Эмпедокл отказался стать властителем, когда это было ему предложено: он предпочел остаться странником, поучать и творить чудеса в помощь простым людям. У Энку тоже были возможности замкнуться в тишине монастырского академизма. Но он отверг путь Хинаяны и избрал противоположное. Что-то ироническое есть в его творениях — веселость, лукавство, а может быть, даже скрытая, косвенная насмешка над дворцовой прилизанностью и парадной красивостью искусства, завербованного властителями.

Нет, он не был дрессированным слоном, завлекающим своих сородичей в коварный плен, в ямы покорности! Он был художник, взращенный горами и чуждый конформизма!

Как хорошо, что в истории японской культуры он существовал!

Он существовал, хотя его и забывали, и делали вид, что его нет, что он топорный. Но ведь в истории великих цивилизаций есть тема, пока еще мало разработанная, а между тем необычайно интересная и важная: тема о том, как замалчивались, как искажались — и даже уничтожались! — материалистические учения, демократические школы в искусстве. Материализм обычно был связан с демократическим мировоззрением. А властители, от которых в большой мере зависело распорядиться судьбой философской или научной школы, обычно были на стороне идеализма, то есть антидемократии. Примеры тому можно найти и в древней Греции и в древней Индии. Так случилось и с художественным стилем великого Энку. Только после разгрома всей полицейско-генеральской Японии, когда разжались и ослабли наручники, в которые были закованы руки творцов, удалось освободить Энку из тюрьмы забвения.
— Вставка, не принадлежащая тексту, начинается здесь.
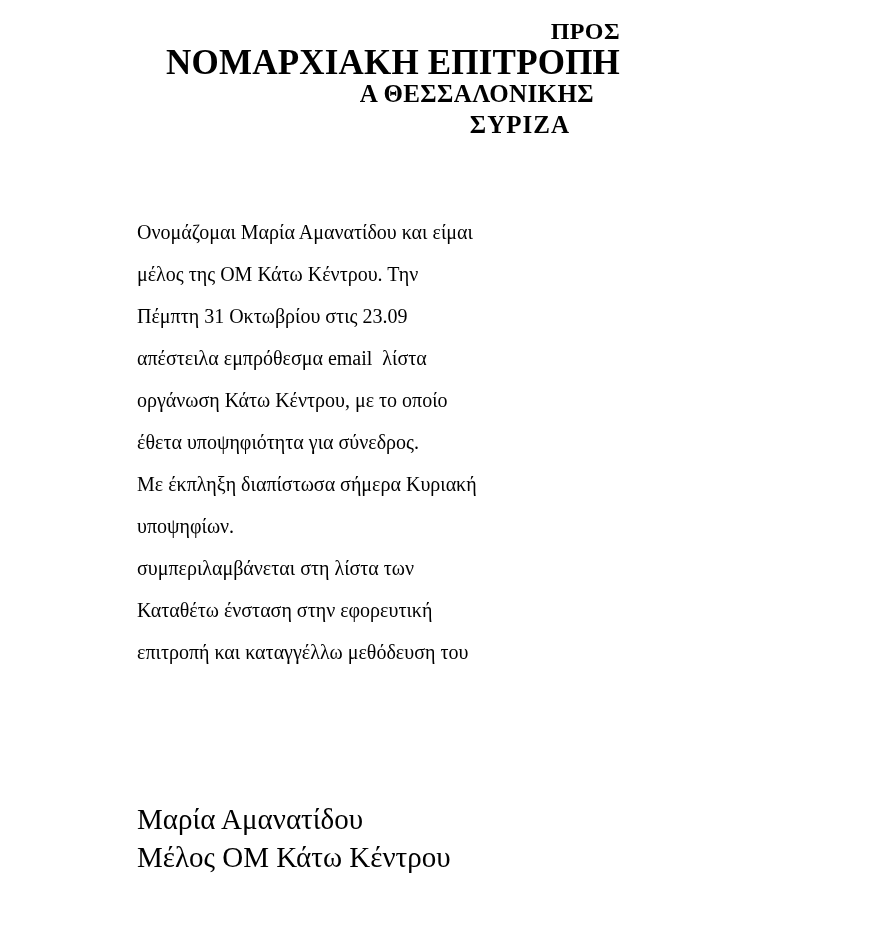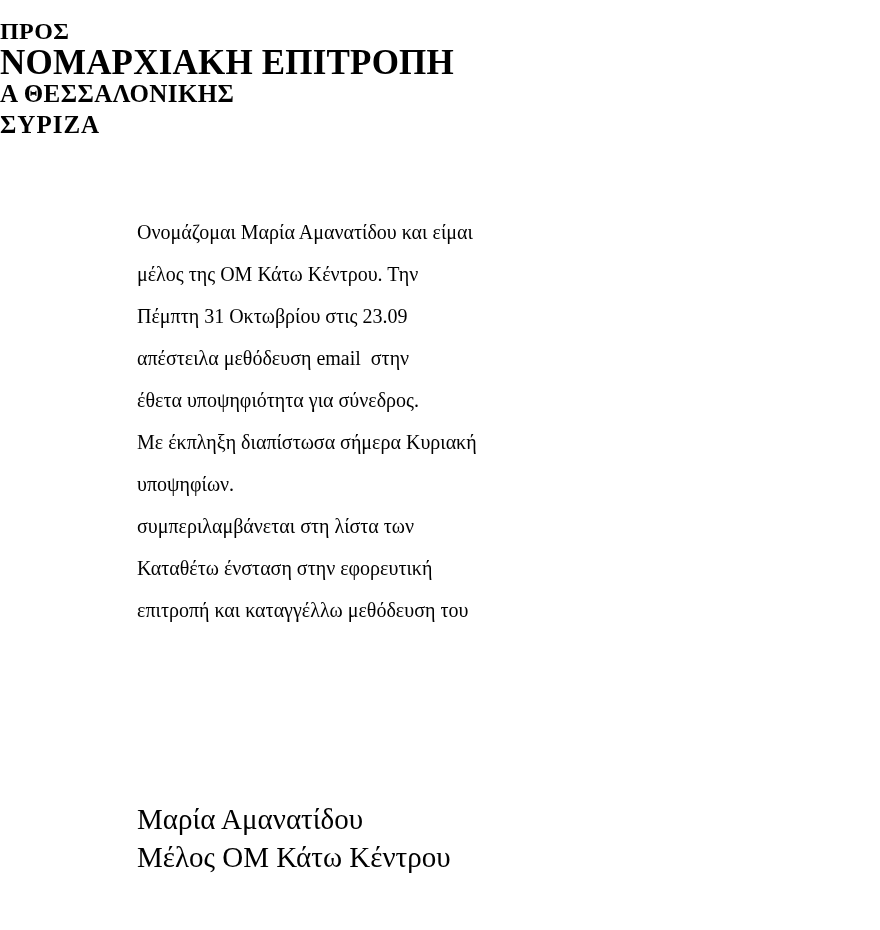--- a/index.html
+++ b/index.html
@@ -31,7 +31,7 @@
     left: 0;
     top: 16px;
     width: 620px;
-    text-align: left;
+    text-align: right;
   }
   .letterhead .hl {
     font-weight: bold;

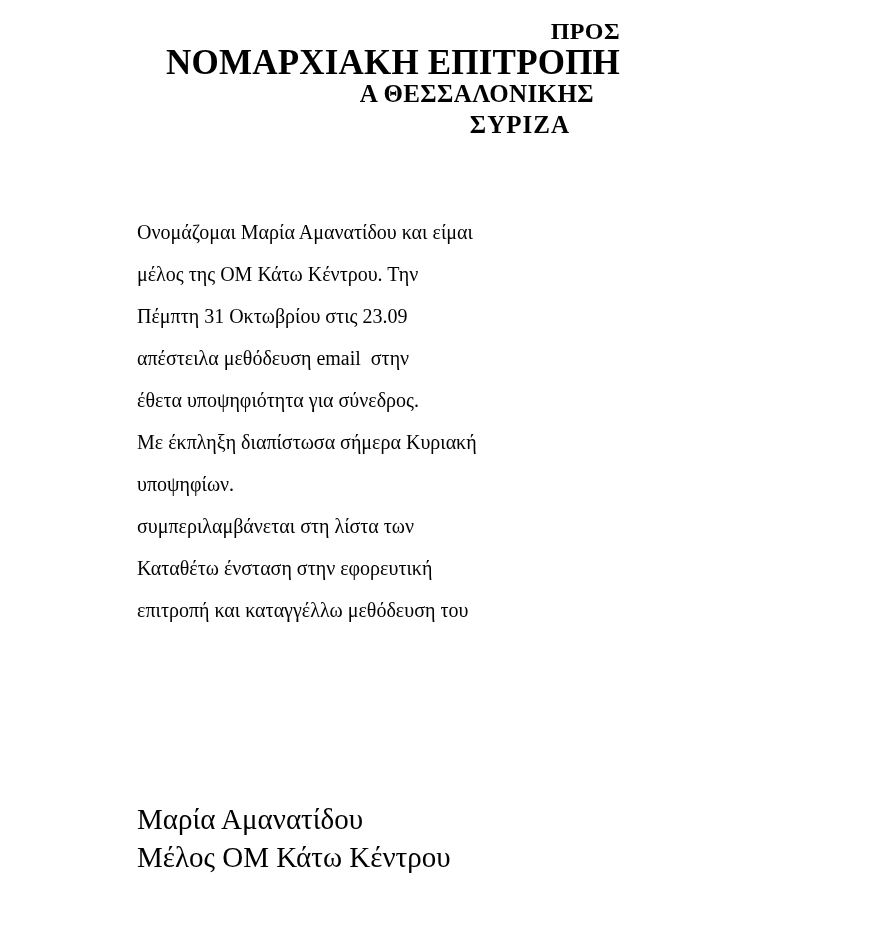--- a/index.html
+++ b/index.html
@@ -89,7 +89,7 @@
     <div class="pline">Ονομάζομαι Μαρία Αμανατίδου και είμαι</div>
     <div class="pline">μέλος της ΟΜ Κάτω Κέντρου. Την</div>
     <div class="pline">Πέμπτη 31 Οκτωβρίου στις 23.09</div>
-    <div class="pline">απέστειλα μεθόδευση email  στην</div>
+    <div class="pline">απέστειλα εμπρόθεσμα email  λίστα</div>
     <div class="pline">έθετα υποψηφιότητα για σύνεδρος.</div>
     <div class="pline">Με έκπληξη διαπίστωσα σήμερα Κυριακή</div>
     <div class="pline">υποψηφίων.</div>

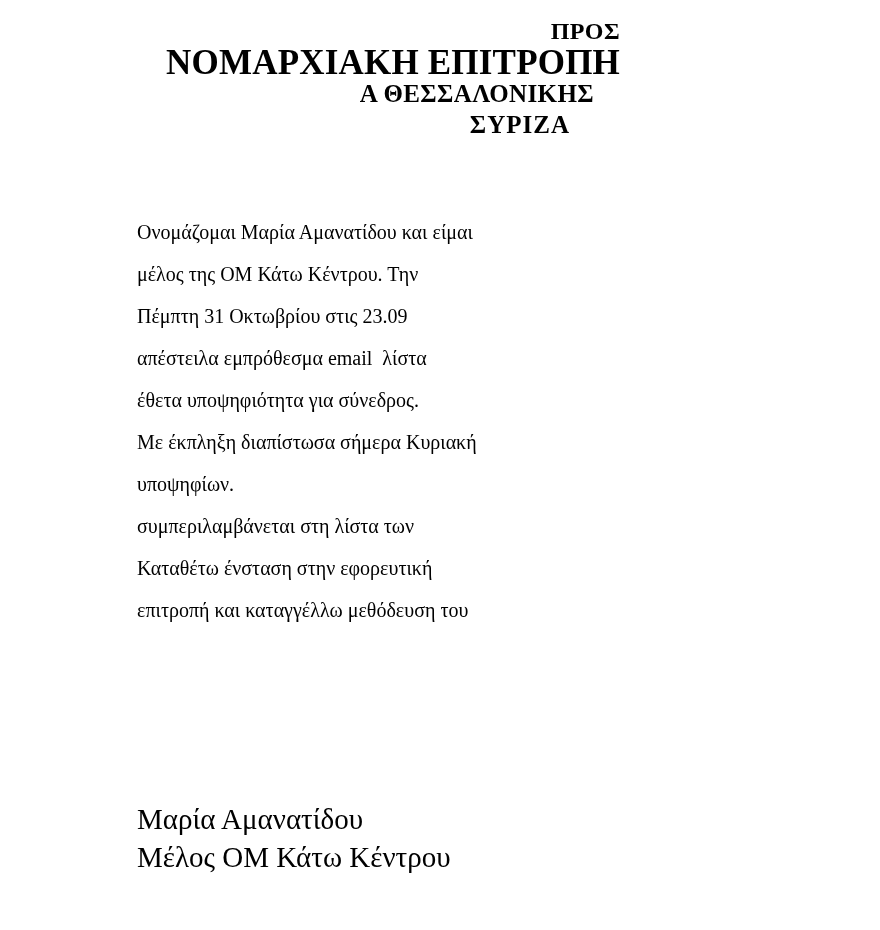--- a/index.html
+++ b/index.html
@@ -90,6 +90,7 @@
     <div class="pline">μέλος της ΟΜ Κάτω Κέντρου. Την</div>
     <div class="pline">Πέμπτη 31 Οκτωβρίου στις 23.09</div>
     <div class="pline">απέστειλα εμπρόθεσμα email  λίστα</div>
+    <div class="pline">οργάνωση Κάτω Κέντρου, με το οποίο</div>
     <div class="pline">έθετα υποψηφιότητα για σύνεδρος.</div>
     <div class="pline">Με έκπληξη διαπίστωσα σήμερα Κυριακή</div>
     <div class="pline">υποψηφίων.</div>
И тогда его замечательное творчество стало достоянием великого японского искусства — не меньшим, чем творчество времен Хэйана и позднейших эпох.

Это не значит, конечно, что не было других путей демократизма в истории искусства Японии. Но Энку — один из самых гениальных.


Мы тряслись по разъезженной дороге, вдоль которой ютились деревни. Тут было тесно. Каждый горизонтальный клочок земли был возделан, так что горы держали себя столь отвесно, несомненно, от необходимости: им негде было разложить свои склоны. Это было мне очень понятно на основе собственного горького опыта: сидишь в японском домике на полу на собственных коленках и час и два, ноги уже занемели, а вытянуть их нельзя — некуда!

Людей мы видели мало. Только изредка большие и старые грузовики, треща и дымя, проплывали мимо, нагруженные чемоданами. На чемоданах, а то и в креслах сидели женщины, одетые в бархат или укутанные в меха. Мне перевели, что это эвакуированные дворяне перевозят барахло из своих деревень в город.

Наконец забрались в самые глухие места; железная дорога осталась где-то справа, синяя река внизу исчезла. Узкая улочка очередной деревни вдруг кончилась, и здесь мы увидели большую толпу детишек с флажками, сделанными из бумаги. Мальчики были одеты во френчики и длинные, из военной ткани брюки, застиранные, но отглаженные, на головах у них были солдатские картузики, лица серьезные, как у взрослых мужчин. У девочек длинные волосы, обрезанные челкой над самыми бровями, платьишки тоже старенькие (или из старого), зато их мордашки над безупречно белыми и выглаженными лепестками воротников сияли откровенным любопытством.

Дети махали флажками и что-то кричали. Они бросились к машине, окружили нас и сразу смолкли, зная, что нечто должно состояться. Они смотрели на нас глазами, блестевшими, как черный лак. Тогда из толпы вышел невысокий человек с длинными волосами и могучим, красивым лбом и низко склонился в приветствии. Оказалось, что он возглавлял встречу. Он пригласил нас следовать за собой.

Тропинка вела вверх. Мы перешли по мостику, сделанному из трех неотесанных бревен, миновали холодок и речное бульканье ущелья, поднялись еще выше, прошли мимо маленьких тутовых деревьев, мимо рисовых полей с обеденный стол величиной, мимо виноградника, который уместился бы в комнате и был устроен так, что лозы создавали крышу на уровне человеческих плеч, как в Узбекистане.

Улица в деревеньке была чисто подметена, узенькая, не более чем в три метра. Вдоль нее топорщилась неразбериха заборчиков, навесов, пристроек к пристройкам, как бы птичников, из которых и впрямь доносилось квохтанье кур. Основательных домов не замечалось: все шестьдесят дворов жили плохо. Над низкими, толем крытыми крышами близко стояли конические горушки, по-верблюжьи клочкасто покрытые кустарником, — вулканята.